1. The problem statement, all variables and given/known data[/b]

\eta:=
(1 2 ... n-1 n)
(n n-1 ... 2 1)
\inS_{n} for any n\inN
n.b That should be 2 lines all in one large bracket btw
a.) Determine its sign.

b.) Let n \geq1. Let <a1,...,as> \inSn be a cycle and let \sigma\inSn be arbitrary. Show that

\sigma\circ <a1,...,as> \circ\sigma^{-1} = <\sigma(a1),...,\sigma(as)> in Sn.

2. Relevant equations



3. The attempt at a solution

I get the sign of the permutation to be (-1)^n/2

I don;t know how to do the second part, any ideas?

[karnten07]

Actually, i thought i had done the first part, but i havent because im stuck on how to show that for negative numbers, i want the n/2 to be taken as the rounded down value. For example if n=7 i want n/2 to be taken as 3. Is there is a simple way to do this for odd numbers but also keep the same form for positive values of n.
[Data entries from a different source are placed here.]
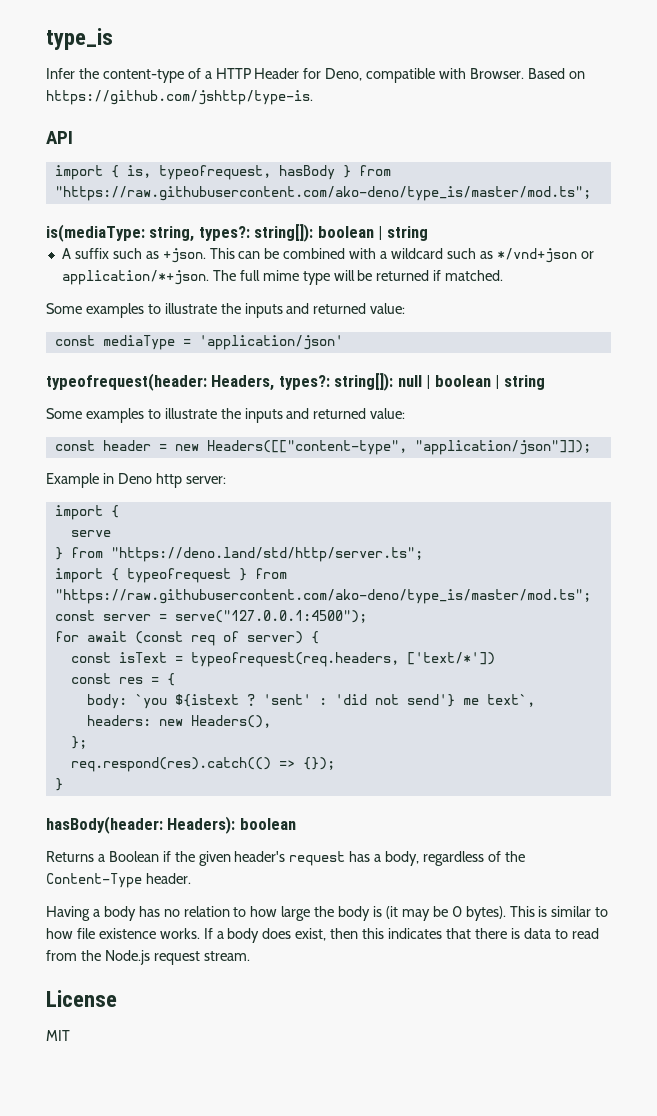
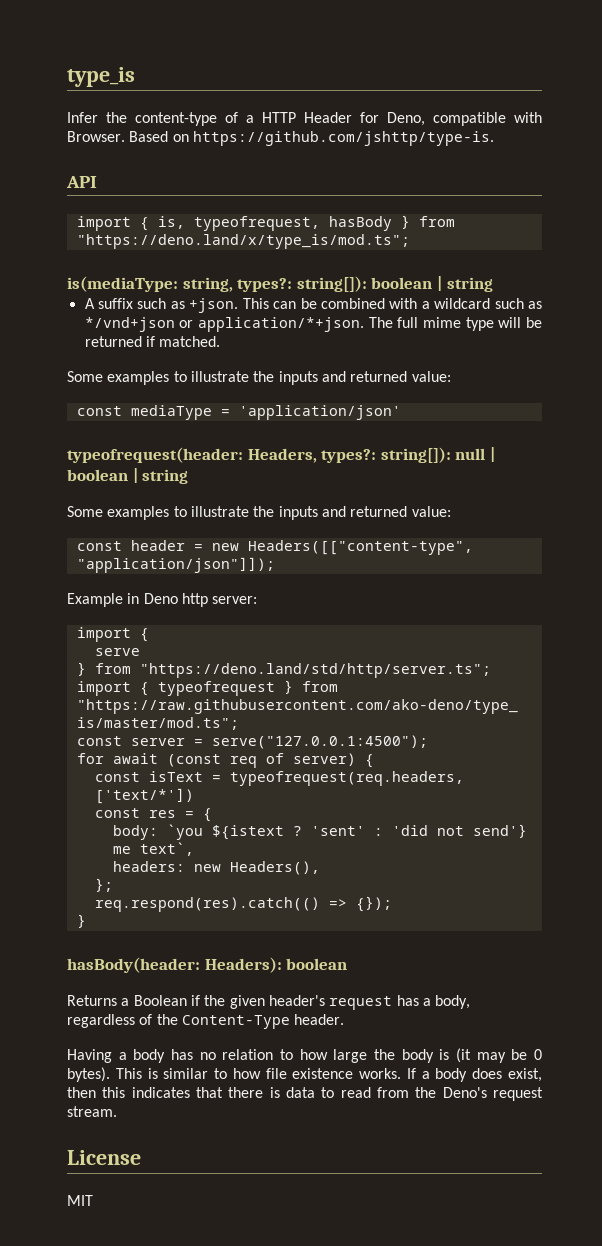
- import { is, typeofrequest, hasBody } from "https://raw.githubusercontent.com/ako-deno/type_is/master/mod.ts";
+ import { is, typeofrequest, hasBody } from "https://deno.land/x/type_is/mod.ts";
- If a body does exist, then this indicates that there is data to read from the Node.js request stream.
+ If a body does exist, then this indicates that there is data to read from the Deno's request stream.

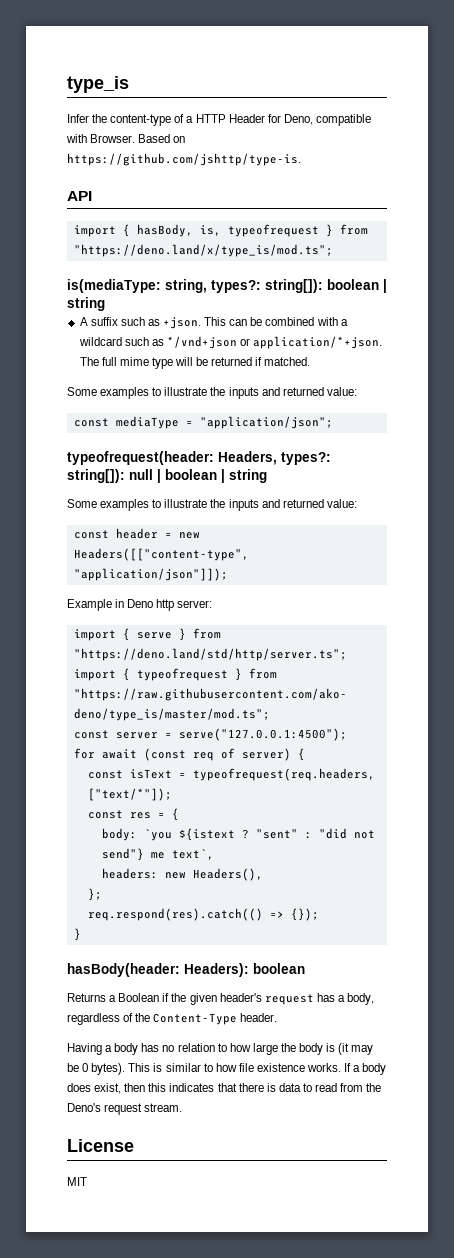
- import { is, typeofrequest, hasBody } from "https://deno.land/x/type_is/mod.ts";
+ import { hasBody, is, typeofrequest } from "https://deno.land/x/type_is/mod.ts";
- const mediaType = 'application/json'
+ const mediaType = "application/json";
  Example in Deno http server:
- import {
- serve
- } from "https://deno.land/std/http/server.ts";
+ import { serve } from "https://deno.land/std/http/server.ts";
- const isText = typeofrequest(req.headers, ['text/*'])
+ const isText = typeofrequest(req.headers, ["text/*"]);
- 'sent' : 'did not send'} me text`,
+ "sent" : "did not send"} me text`,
Also it should be (-1)^(n-2/2)

So it should be (-1)^(n-2/2) for even numbers of n and (-1)^(n-3/2) for odd values of n, is there a neater way to do this?

[karnten07]

I have just said for even numbers of n, that is, n/2 \inZ and for odd numbers, that is n/2\notinZ to distinguish between the two cases.

Im still thinking through part b.) so any help is welcomed.